(dcos)-[:MANAGES]->(instance)<-[:RUNS_ON]-(neo4j)
The same day that Neo4j 3.1 was released in December 2016 it also became available as a Mesosphere Universe package. This is the story behind that joint effort which also explains the why and how.
Johannes is a long-time Neo4j user and community contributor who recently joined Mesosphere in Hamburg. To make Neo4j’s scalability available to more users, he and Michael devised a plan to publish the database as a package to be run on the versatile cloud operating system DC/OS utilizing its Marathon scheduler. With the release of the new Causal Clustering architecture as part of Neo4j 3.1 this became a breeze.
Instead of having to write a custom scheduler, all it needed was a little bit of
config
, and a slight variant of Neo4j’s official Docker image. The rest is history. Our big thanks goes to Johannes working out how to put the pieces together and creating the configuration, package and surrounding material.
If you already know Marathon and Neo4j, you can install and scale the package(s) with the following CLI commands or the universe UI:
dcos package install neo4j dcos package install neo4j-replica dcos package install neo4j-proxy
Neo4j Clusters
The release of Neo4j 3.1 introduced a new, scalable clustering infrastructure called Causal Clustering.
It consists of two types of cluster members:
- Core Servers that accept quorum writes via a consensus commit protocol
- Any number of Read Replicas that serve read requests
Read replicas can be used to scale out reads or as reporting and/or analysis instances.
This version of Neo4j is available for download in multiple formats including an official Docker image.
DC/OS & Marathon
DC/OS is an open source platform enabling users to easily deploy and orchestrate applications across large clusters and keep them available despite task, node or network failures. DC/OS provides typical operating system features as a UI, init system, cron scheduling, and security and hence enables users to treat their entire data center as a single computer.
DC/OS is built around the long established Apache Mesos project. Mesos is used by companies such as Twitter, Netflix and Airbnb to manage their cluster having several 10000 nodes. Mesos itself is very flexible and allows scheduler running on top to make the application-specific scheduling decisions.
Marathon is one of those most-used schedulers running on top of Mesos. Marathon supports containerized applications, but its main purpose is to support long-running services–both containerized and non-containerized.
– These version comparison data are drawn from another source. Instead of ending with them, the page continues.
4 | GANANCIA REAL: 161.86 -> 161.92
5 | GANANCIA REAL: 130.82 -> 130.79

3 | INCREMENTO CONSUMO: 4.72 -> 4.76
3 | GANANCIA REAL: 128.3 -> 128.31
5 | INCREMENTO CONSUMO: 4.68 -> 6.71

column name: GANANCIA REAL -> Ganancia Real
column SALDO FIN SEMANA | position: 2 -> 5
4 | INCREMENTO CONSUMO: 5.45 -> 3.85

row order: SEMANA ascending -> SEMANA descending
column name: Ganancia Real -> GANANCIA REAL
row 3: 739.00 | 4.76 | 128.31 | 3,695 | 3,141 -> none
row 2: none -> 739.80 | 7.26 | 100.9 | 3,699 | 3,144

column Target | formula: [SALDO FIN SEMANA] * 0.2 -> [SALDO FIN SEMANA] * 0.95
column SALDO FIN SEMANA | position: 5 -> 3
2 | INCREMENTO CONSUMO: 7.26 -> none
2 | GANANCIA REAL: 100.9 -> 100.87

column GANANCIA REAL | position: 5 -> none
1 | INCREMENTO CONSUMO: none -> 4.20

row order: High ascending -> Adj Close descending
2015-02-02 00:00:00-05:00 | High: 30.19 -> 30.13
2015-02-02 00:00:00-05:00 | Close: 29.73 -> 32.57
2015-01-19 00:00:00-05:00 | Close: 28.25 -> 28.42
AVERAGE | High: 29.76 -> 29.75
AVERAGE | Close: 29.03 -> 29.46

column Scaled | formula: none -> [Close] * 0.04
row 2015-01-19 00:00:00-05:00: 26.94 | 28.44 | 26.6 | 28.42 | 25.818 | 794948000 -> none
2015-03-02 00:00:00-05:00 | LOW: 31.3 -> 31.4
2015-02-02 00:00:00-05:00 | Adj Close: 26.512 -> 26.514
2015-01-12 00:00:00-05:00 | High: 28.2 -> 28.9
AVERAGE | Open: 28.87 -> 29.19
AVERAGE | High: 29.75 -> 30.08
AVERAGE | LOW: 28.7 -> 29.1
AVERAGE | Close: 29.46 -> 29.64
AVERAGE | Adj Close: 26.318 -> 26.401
Hence Marathon is actually used as the init system for most other services on DC/OS.
In order to make it as simple as possible to install those additional services, DC/OS brings along its own app store, the universe which allows you to install distributed services such as Apache Spark, Apache Kafka, or Neo4j with a single click – or command if you are using the DC/OS command-line interface. As it is an open platform and anyone can submit new packages to the universe, it currently contains over 35 community-maintained packages.
Putting Neo4j on DC/OS using Marathon
Utilizing Marathon’s Resource Configuration
As the Neo4j 3.1 cluster handles it’s own membership and Neo4j official drivers provide smart routing, we don’t need to implement a custom scheduler. That reduces the effort needed to make Neo4j available as a universe package by several orders of magnitude.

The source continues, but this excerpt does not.